Using the data that follows, say how many lines contain the word "greenkeeper", giving the number by itself.

Supplied material.
▼

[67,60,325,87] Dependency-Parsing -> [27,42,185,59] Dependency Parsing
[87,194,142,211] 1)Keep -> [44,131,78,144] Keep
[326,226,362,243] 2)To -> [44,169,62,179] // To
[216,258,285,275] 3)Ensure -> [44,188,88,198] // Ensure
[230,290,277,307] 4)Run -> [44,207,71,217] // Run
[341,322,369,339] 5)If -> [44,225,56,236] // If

▲
▼

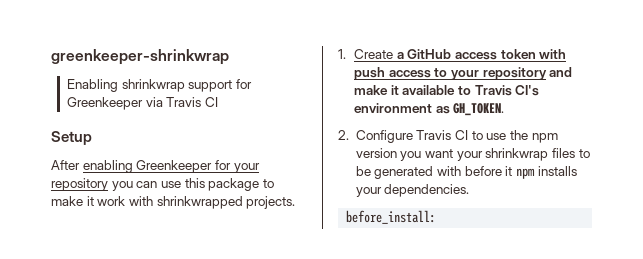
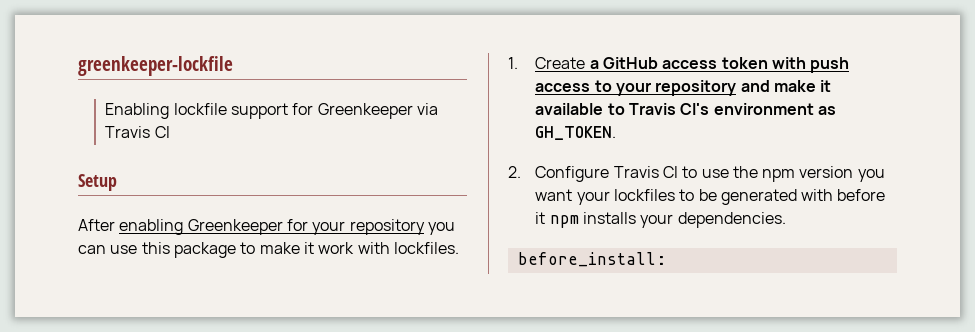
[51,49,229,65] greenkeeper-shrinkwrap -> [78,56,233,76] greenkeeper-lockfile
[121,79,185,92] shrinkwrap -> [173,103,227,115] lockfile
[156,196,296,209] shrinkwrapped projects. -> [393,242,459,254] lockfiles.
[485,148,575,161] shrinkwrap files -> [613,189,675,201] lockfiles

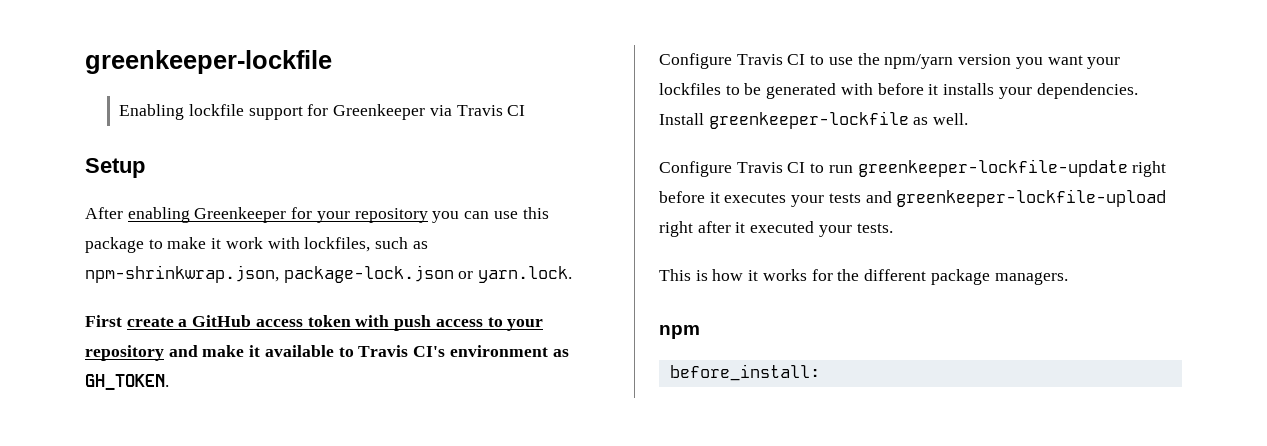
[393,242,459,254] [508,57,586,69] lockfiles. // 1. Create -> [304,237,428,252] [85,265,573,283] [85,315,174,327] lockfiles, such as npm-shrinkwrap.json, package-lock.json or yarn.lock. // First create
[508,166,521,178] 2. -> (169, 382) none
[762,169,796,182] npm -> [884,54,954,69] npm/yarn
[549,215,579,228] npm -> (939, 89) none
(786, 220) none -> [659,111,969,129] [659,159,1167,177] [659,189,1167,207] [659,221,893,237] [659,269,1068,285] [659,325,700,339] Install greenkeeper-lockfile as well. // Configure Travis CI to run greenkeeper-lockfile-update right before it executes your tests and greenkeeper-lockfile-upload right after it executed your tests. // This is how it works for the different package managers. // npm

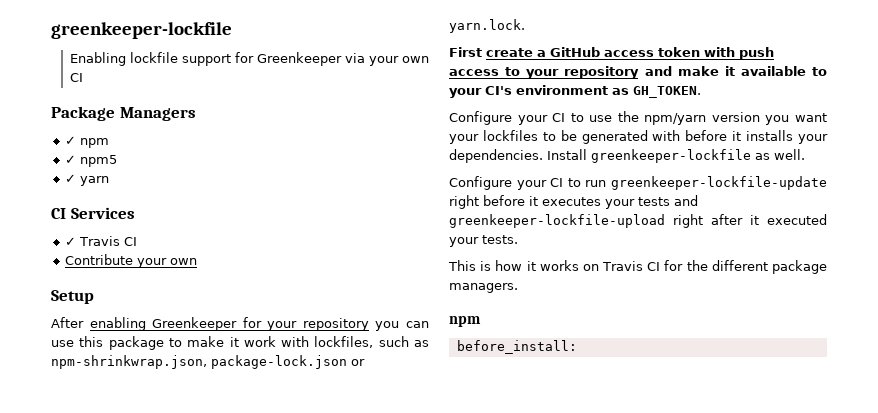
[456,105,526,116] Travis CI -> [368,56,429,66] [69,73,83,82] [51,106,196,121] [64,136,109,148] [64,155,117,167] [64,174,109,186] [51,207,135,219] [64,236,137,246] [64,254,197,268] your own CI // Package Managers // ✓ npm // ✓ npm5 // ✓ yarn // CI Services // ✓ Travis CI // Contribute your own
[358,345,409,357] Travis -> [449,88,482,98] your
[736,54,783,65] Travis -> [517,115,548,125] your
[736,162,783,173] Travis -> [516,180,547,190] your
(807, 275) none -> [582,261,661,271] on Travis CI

▲
▼

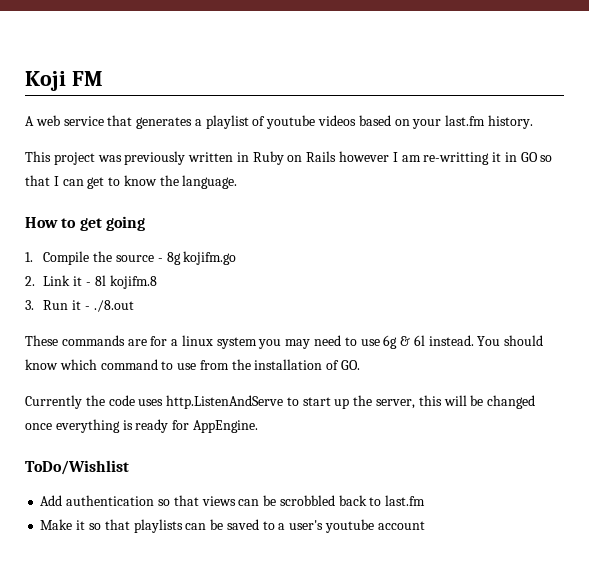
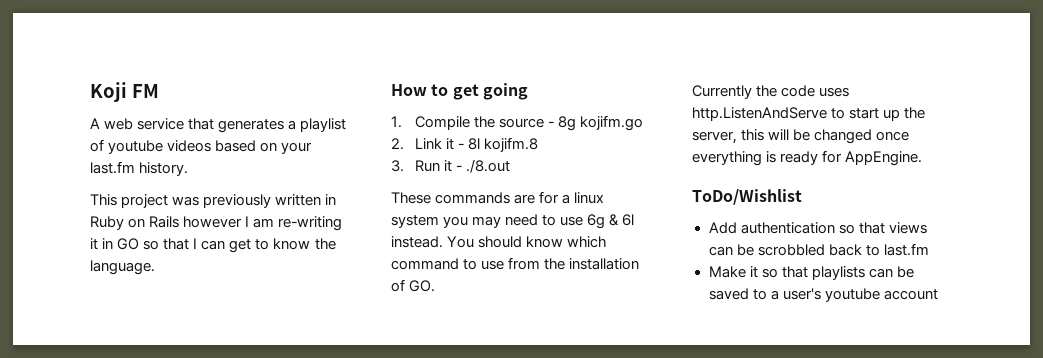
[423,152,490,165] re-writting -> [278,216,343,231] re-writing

▲

The completed task. 2